Even though I did not think that Trump would win, his candidacy, as well as Bernie Sanders insurgent challenge to Hillary Clinton, interested me for what it said about the process by which we in democratic republics select our political leaders. Although popular election of our political leaders is now a given in the United States, it was not always so. The Founders worried about the techniques that candidates would need to adopt in order to get elected and about the quality of the candidates who would be selected. In response, they designed a political system that they hoped would minimize the role of the voters in deciding who would govern them. They especially wished to remove the selection of the president from the people.
But things have changed. Now, not only do the people elect the president, but they also determine who the nominees of the major political parties will be through a chaotic process of caucuses, primaries, and debates stretching over a nearly two-year period. This democratized process coexists with a democratized media environment, featuring multiple sources of news and information, some more reliable than others, and all competing for viewers and, in the case of the internet, clicks. Through social media platforms such as Twitter and Facebook, candidates are able to make direct contact with the voters, bypassing mediating institutions such as newspapers, broadcast news sources, or political parties.
Other political scientists are certain to provide excellent blow-by-blow data-filled accounts of the 2016 presidential election, as will many journalists. That is not my goal. Rather, the message of this book is that a democratized selection process and a democratized media environment has opened the door to exactly the type of presidential candidates about whom the Founders worried the most. Donald Trumps ascension to the presidency is the major case in point, but his victory was foreshadowed by earlier presidents and presidential candidates. In this sense, Trumps victory may not be, as many observers have suggested, a one-off occurrence arising from a unique political environment and a unique candidate, but a new normal for presidential elections and the types of candidates who participate in them.
I first considered the question of presidential selection and how it affected presidencies in my 2013 book Presidentialism.
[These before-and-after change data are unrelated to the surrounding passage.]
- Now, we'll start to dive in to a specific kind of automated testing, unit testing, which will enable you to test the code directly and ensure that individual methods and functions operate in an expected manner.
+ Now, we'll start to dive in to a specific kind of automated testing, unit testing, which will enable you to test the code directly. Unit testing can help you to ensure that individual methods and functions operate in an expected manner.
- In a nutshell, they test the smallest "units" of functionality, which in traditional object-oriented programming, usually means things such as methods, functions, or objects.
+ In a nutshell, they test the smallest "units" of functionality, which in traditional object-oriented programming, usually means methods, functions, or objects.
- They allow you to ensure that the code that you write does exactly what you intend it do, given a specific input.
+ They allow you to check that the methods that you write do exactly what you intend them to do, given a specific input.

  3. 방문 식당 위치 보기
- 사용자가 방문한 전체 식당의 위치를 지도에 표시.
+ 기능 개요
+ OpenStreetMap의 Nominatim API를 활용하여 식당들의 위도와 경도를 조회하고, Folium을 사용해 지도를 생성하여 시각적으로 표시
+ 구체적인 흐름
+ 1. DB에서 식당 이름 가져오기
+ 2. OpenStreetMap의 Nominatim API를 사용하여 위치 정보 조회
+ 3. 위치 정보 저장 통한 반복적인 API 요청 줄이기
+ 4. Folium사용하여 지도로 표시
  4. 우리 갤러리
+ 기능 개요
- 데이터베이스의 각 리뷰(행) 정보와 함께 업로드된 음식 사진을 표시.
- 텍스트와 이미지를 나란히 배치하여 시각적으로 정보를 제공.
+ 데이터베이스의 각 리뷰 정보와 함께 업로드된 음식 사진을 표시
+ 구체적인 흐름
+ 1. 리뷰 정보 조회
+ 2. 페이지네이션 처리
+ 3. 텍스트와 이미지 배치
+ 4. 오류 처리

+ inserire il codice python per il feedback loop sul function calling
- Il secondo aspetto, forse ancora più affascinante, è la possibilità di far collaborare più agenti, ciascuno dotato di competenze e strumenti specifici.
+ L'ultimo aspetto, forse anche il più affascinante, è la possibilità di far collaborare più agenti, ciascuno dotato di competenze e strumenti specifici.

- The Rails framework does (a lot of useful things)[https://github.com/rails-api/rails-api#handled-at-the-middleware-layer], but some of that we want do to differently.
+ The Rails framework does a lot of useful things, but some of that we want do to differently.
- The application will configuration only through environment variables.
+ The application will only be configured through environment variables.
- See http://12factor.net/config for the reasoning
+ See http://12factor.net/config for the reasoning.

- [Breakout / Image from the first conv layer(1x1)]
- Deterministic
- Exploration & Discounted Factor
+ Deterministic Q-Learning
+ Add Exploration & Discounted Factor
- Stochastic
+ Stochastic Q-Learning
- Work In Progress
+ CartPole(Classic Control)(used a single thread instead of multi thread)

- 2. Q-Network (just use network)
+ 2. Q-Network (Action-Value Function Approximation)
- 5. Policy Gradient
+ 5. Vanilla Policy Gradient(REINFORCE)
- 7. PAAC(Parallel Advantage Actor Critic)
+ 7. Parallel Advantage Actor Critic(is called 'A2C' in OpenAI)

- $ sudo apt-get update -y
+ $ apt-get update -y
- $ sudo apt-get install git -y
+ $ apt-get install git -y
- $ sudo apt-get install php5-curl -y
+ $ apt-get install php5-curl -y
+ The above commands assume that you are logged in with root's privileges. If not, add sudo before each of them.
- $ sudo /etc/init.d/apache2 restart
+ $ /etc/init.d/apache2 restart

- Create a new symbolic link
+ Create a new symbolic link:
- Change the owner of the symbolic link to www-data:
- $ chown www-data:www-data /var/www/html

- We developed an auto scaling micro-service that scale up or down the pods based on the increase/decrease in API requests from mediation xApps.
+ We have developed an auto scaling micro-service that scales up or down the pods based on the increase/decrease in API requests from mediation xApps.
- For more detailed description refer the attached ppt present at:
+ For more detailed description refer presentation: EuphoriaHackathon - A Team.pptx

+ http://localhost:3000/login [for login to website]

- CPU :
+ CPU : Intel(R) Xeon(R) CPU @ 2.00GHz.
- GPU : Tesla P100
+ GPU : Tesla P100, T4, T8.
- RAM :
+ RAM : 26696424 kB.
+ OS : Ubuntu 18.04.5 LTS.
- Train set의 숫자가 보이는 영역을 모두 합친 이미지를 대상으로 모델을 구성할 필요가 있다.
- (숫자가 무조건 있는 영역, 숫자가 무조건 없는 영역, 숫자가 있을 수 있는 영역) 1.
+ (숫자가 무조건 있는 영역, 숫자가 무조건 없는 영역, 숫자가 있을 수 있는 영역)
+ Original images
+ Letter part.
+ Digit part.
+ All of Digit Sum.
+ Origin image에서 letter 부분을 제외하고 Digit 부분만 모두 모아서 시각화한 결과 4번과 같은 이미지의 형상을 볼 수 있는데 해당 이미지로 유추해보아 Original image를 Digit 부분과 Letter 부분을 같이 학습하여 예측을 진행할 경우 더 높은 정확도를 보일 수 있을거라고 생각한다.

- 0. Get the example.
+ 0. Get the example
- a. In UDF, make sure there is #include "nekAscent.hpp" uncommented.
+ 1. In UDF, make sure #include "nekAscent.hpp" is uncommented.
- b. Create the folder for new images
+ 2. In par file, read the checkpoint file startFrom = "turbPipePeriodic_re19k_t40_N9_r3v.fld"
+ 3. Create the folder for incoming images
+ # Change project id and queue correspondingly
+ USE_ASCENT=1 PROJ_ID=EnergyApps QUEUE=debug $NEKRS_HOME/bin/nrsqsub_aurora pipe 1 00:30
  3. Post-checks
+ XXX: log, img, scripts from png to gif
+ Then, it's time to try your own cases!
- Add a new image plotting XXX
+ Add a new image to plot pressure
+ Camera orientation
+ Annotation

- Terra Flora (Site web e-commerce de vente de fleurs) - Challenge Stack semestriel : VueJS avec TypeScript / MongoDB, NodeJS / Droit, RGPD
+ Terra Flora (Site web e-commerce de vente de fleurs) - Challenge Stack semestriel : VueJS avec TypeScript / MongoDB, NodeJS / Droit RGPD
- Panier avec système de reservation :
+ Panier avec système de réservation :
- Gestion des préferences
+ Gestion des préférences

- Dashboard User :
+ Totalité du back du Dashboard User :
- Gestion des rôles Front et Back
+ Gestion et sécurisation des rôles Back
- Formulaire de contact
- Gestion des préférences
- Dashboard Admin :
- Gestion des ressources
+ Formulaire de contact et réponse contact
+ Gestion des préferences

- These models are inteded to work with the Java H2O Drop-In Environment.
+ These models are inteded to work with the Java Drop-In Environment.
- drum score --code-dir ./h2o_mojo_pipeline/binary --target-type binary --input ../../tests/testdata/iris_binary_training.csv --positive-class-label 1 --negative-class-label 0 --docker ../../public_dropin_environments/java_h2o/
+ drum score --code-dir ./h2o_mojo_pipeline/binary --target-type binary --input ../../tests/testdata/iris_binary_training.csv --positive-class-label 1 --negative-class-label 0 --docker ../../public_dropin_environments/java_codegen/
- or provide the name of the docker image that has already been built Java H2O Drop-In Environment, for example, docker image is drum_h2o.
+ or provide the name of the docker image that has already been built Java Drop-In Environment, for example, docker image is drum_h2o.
In that volume, I looked at popularly elected presidencies around the world, and, among other topics, how they tended to justify their expansive view of their own power by referring to their democratic legitimacy. I am grateful to my publisher, Lynne Rienner, for permission to include some of the materials from that book in this discussion.
I have some other people to thank for their support as this project has gone forward. Although I am retired from DePaul University and no longer reside in Chicago, Valerie Johnson, the chair of the Political Science Department, and Wilma Kwit, the departments administrative assistant, printed and mailed hard copies of various drafts of the manu-script. Jennifer Schwartz in DePauls library arranged for me to have borrowing privileges at American University, here in Washington, DC, and the staff at that library were helpful to me as well. Jennifer Knerr at Routledge arranged for my book proposal, as well as the final draft, to be assessed by outside reviewers, read and commented on a draft, and in her typically expeditious manner, handled all the administrative work necessary to bring this book out. I am also grateful to Sarah Binder, Alan Gitelson, Sandy Maisel, Thomas Mann, and James Thurber for their helpful comments on the book proposal and the manuscript itself. As always, all errors of omission, commission, and interpretation are mine.